Exercise description:
Reproduce the records precisely. Omit every picture.

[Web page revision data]
■ ■ ■ ■ ■

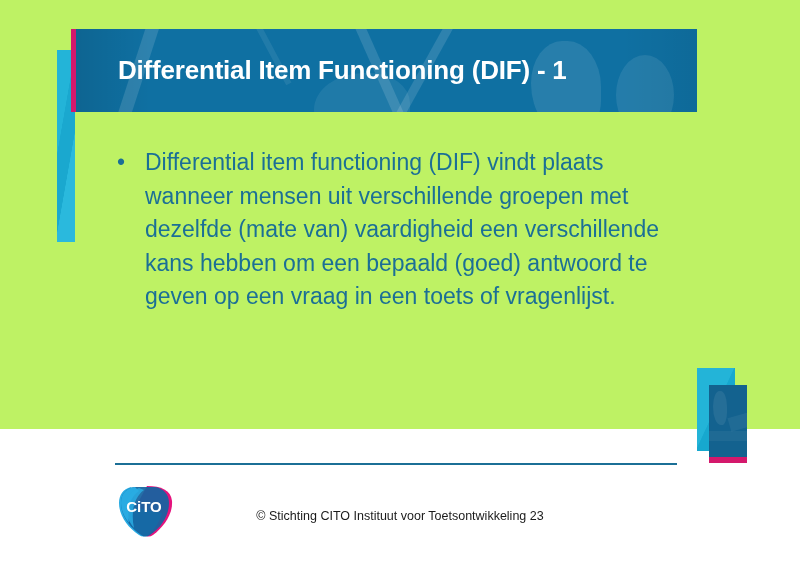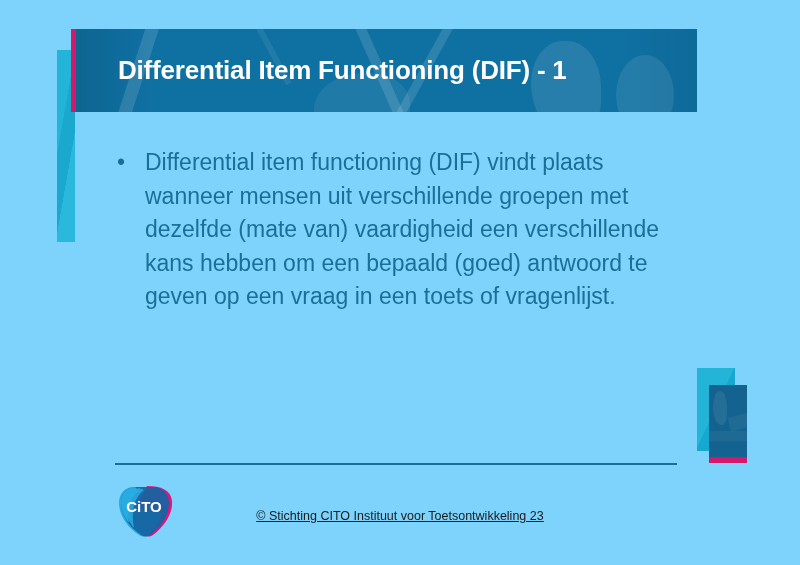--- a/index.html
+++ b/index.html
@@ -16,8 +16,8 @@
   #slide {
     position: relative;
     width: 800px;
-    height: 565px;
-    background: #7dd3fc;
+    height: 429px;
+    background: #bef264;
   }
 
   

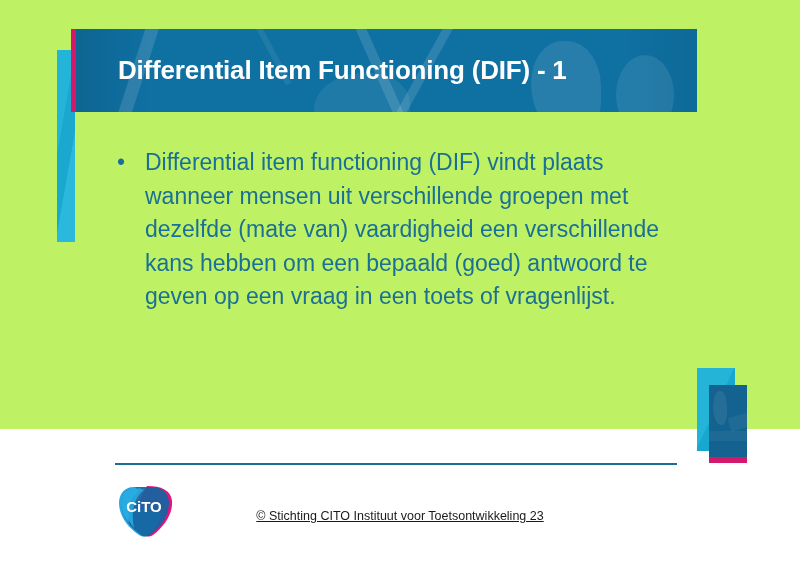--- a/index.html
+++ b/index.html
@@ -220,7 +220,6 @@
     text-align: center;
     color: #1a1a1a;
     font-size: 12.5px;
-    text-decoration: underline;
   }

■ ■ ■ ■ ■

Task output:
--- a/index.html
+++ b/index.html
@@ -16,8 +16,8 @@
   #slide {
     position: relative;
     width: 800px;
-    height: 565px;
-    background: #7dd3fc;
+    height: 429px;
+    background: #bef264;
   }
 
   

--- a/index.html
+++ b/index.html
@@ -220,7 +220,6 @@
     text-align: center;
     color: #1a1a1a;
     font-size: 12.5px;
-    text-decoration: underline;
   }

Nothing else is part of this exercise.